The examples so far have been almost identical to the corresponding HTML. Here's an example that begins to suggest how RTML is different:
Big-Greeting ()
TITLE "A Louder Greeting"
BODY
IMAGE source RENDER text "Hello World!"
text-color red
font-size 40
This will yield a page containing the words Hello World! rendered as an image. Instead of the screen font, the greeting will appear in bright red 40-point Helvetica characters.
Now we begin to see how RTML goes beyond HTML. In HTML, all you can really say to specify an image is the filename, and before you can do that, you have to create the image, usually in a separate program like Photoshop. Here you just say in the template what kind of image you want, and it gets generated when the page is generated.

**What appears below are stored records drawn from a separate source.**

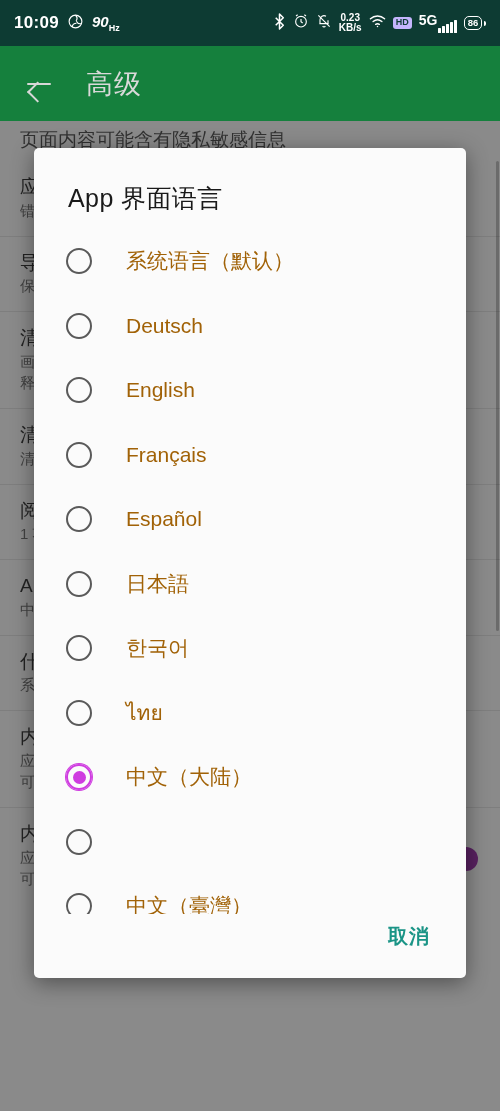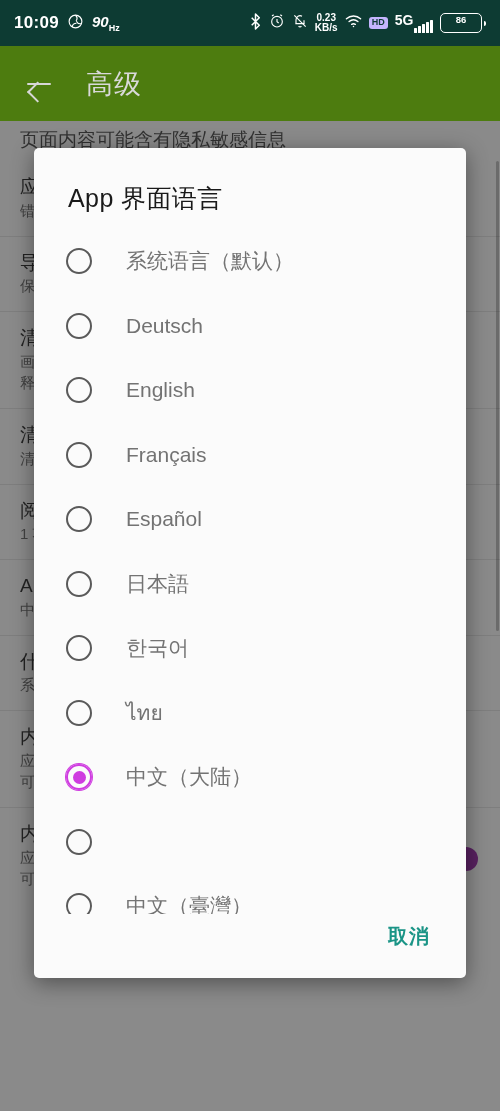"86" .bat { height: 20px -> 14px; padding: 0 15px -> 0 3px }
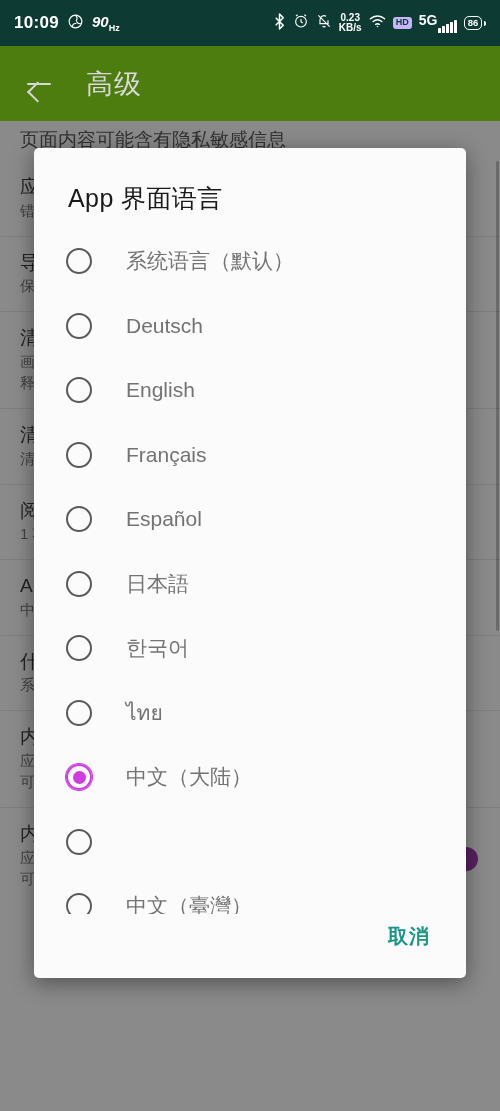"高级" #appbar { background: #4d7c0f -> #15803d }
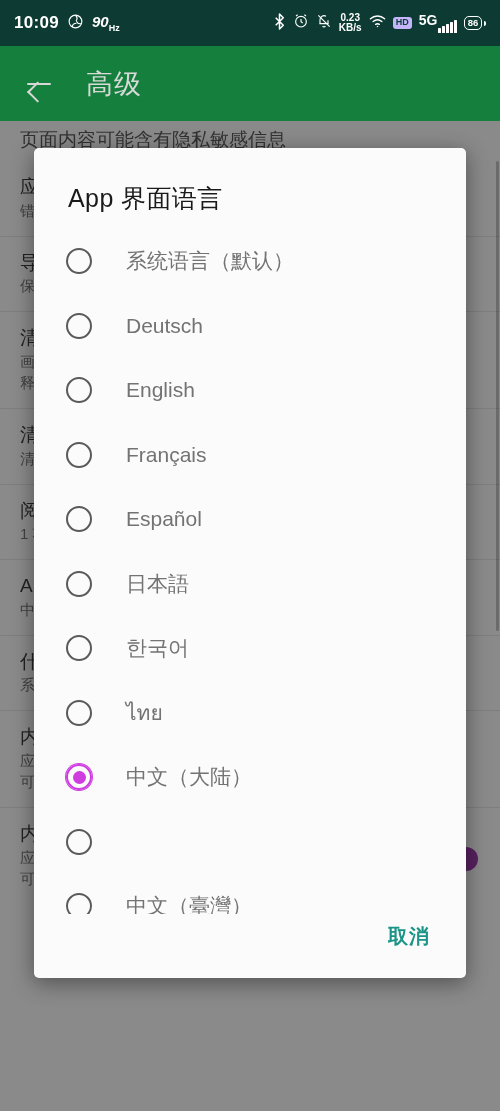"系统语言（默认）" .opt-label { color: #737373 -> #a16207 }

In this example, we see two new operators, IMAGE and RENDER. The IMAGE operator inserts a reference to an image in the current page. It can take several arguments, though in this case only one is made explicit.
The source argument of IMAGE tells which image to display. In this case the source argument is a call to RENDER. The RENDER operator generates an image. In this case three of its arguments are specified: the text, its color, and the size. (The font defaults to Helvetica.)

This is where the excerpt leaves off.